Lueur d’espoir dans un ciel sombre de souffrance, parmi ces pays solidaires figurent certains qui - et c’est peu dire - ont des relations diplomatiques tendues avec la Turquie. C’est le cas en premier chef de l’Arménie, mais aussi de la Grèce, de la Suède, d’Israël ou encore, dans une moindre mesure (en termes de tension) de la France. Leurs différends peuvent être profonds, surtout pour le premier cité, l’Arménie, dont le peuple a subi un génocide de la part des Ottomans puis des Turcs, causant la mort de 1,2 millions à 1,5 millions de morts de 1915 à 1923. D’ailleurs, hasard de l’histoire, l’historiographie contemporaine estime que le génocide des Arméniens se conclut par la signature du traité de Lausanne le 23 juillet 1923. Soit, il y a exactement un siècle.
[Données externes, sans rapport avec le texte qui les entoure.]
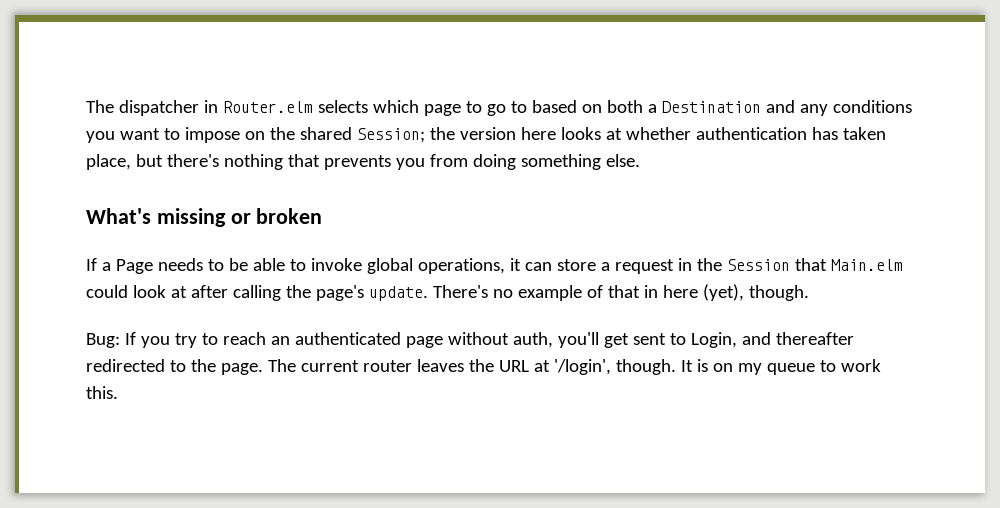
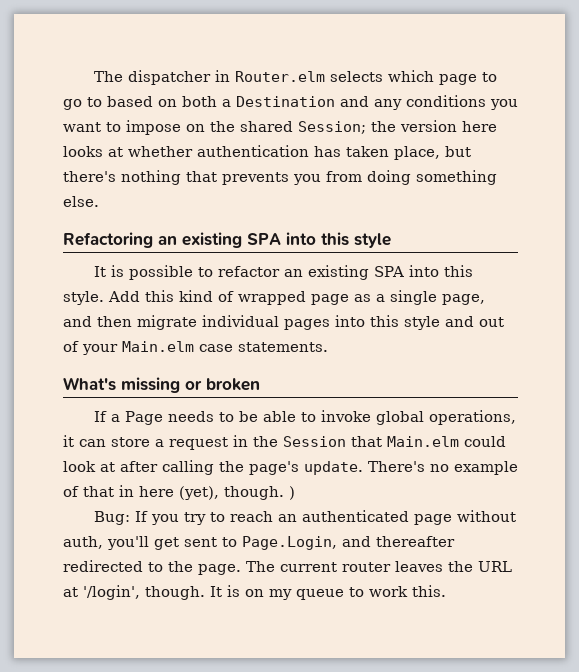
(640, 160) none -> [63,232,391,248] [93,265,474,280] [63,290,485,305] [63,315,504,330] [63,341,328,355] // Refactoring an existing SPA into this style // It is possible to refactor an existing SPA into this style. Add this kind of wrapped page as a single page, and then migrate individual pages into this style and out of your Main.elm case statements.
(809, 293) none -> [289,486,295,500] )
[690,332,737,348] Login, -> [242,536,337,550] Page.Login,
Et cent ans plus tard, en dépit des tensions persistantes, malgré le déni répété de ces crimes contre l’humanité de la part de la société turque, laissant de côté le soutien des autorités de la Turquie à l’Azerbaïdjan, pays agresseur de l’Arménie, celle-ci n’a pas hésité à envoyer des secouristes au service de la population turque. Plus qu’un symbole, pour la première fois depuis trente-cinq ans et la première guerre dans le Haut-Karabagh, la Turquie a rouvert son poste-frontière avec l’Arménie pour laisser passer cinq camions de matériel d’aide.

Sans être naïfs sur la nature potentiellement diplomatique d’une telle solidarité (ce qui n’est pas mal en soi!), les Arméniens se sont comportés en bons Samaritains vis-à-vis des Turcs. Littéralement. Certes ce n’était qu’une poignée de sauveteurs me diriez-vous, une quarantaine tout au plus, mais le nombre n’est ici pas important, c’est la portée symbolique qui l’est. Eux les mécréants, les infidèles, les impurs (du point de vue des islamistes et/ou des nationalistes turcs) ont vu ces blessés sur le bord du chemin et se sont arrêtés, quand d’autres coreligionnaires ont fermé les yeux et tracé leur route.

Ils se sont comportés en chrétiens avec compassion et amour, fidèles aux paroles de Jésus: «Mais moi, je vous dis: aimez vos ennemis, bénissez ceux qui vous maudissent, faites du bien à ceux qui vous haïssent, et priez pour ceux qui vous maltraitent et qui vous persécutent» (Mat. 5, 44-45). Puisse cet acte symbolique toucher le cœur des autorités turques et de leur président Recep Tayyip Erdogan.